In thus consenting to edit these discourses, I am aware of the responsibility, which I have incurred, both as regards the

memory of my brother, and as regards the religious public. I shrink not from this responsibility; for, though my affection for their author, and my very different professional habits, may make me a partial, and rather incompetent judge of their merit, and probable usefulness, still I cannot help stating, that, to my mind, they give proof of sound religious views, and superior intelligence.

It is true that had he revised them himself, and prepared them for the press, they might have appeared in a way more worthy of his talents, and their effect upon the public might have been greater. But having undertaken the task, I have deemed it to be my duty, to print the discourses nearly as I found them, and to make hardly even a verbal alteration.

I make this statement, not with any view

to deprecate fair criticism; but merely in palliation of any inaccuracies, or repetitions, which may occur in the volume.

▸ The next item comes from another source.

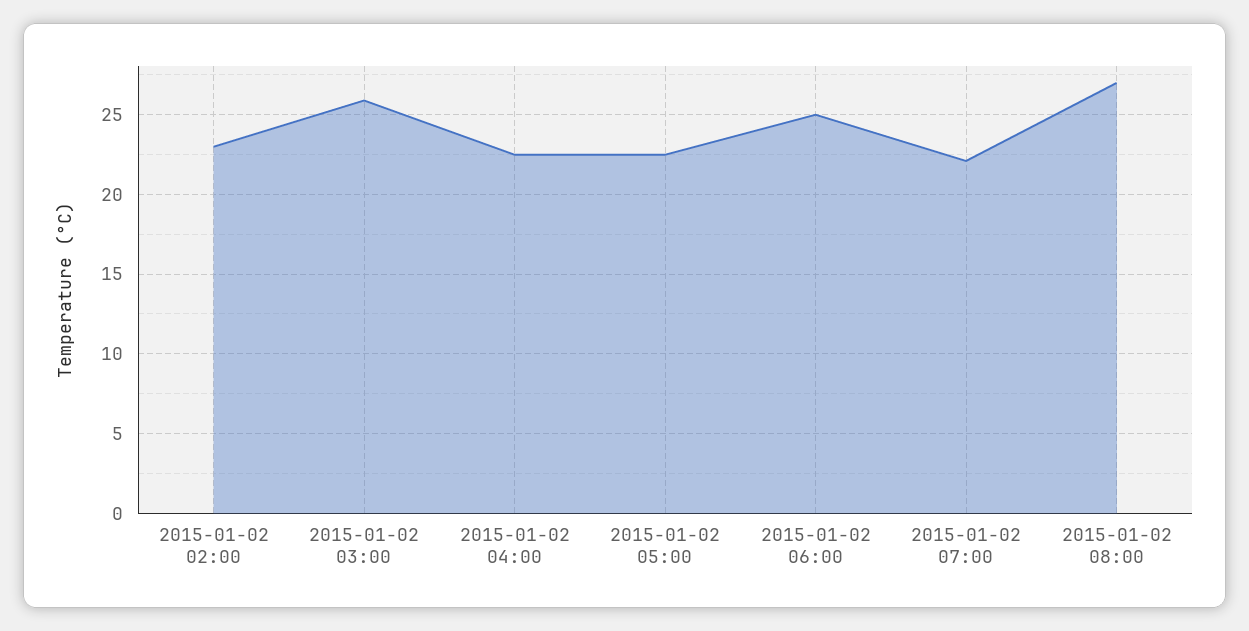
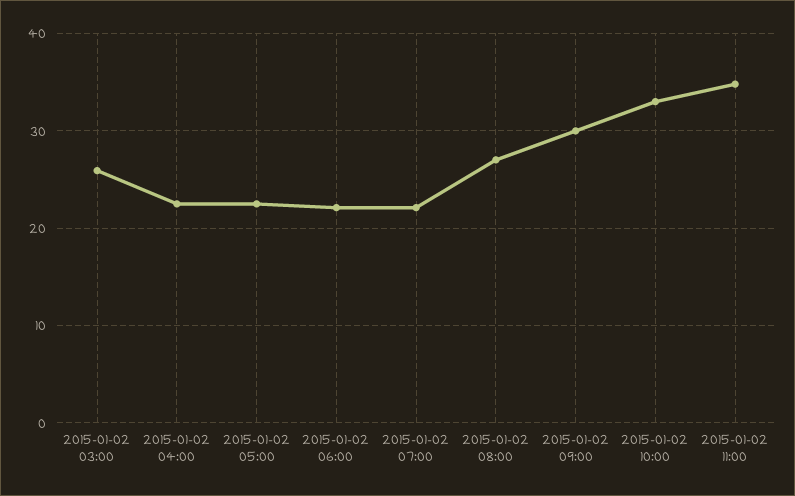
2015-01-02 02:00: 23 -> none
2015-01-02 06:00: 25 -> 22
2015-01-02 09:00: none -> 30
2015-01-02 10:00: none -> 33
2015-01-02 11:00: none -> 35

Should these discourses be in no other way instrumental for good, they will, at any rate, be a gratifying memorial to the author's aged mother, and to his widow, and personal friends. And, I hope, that by the blessing of God, they may yet be the means, if not of forming, at least of strengthening the religious faith of his fatherless child, who has never known, and can never know, the value of paternal example and paternal instruction.

JOHN B. GRACIE.

57, George Square, Edinburgh,

1st January, 1829.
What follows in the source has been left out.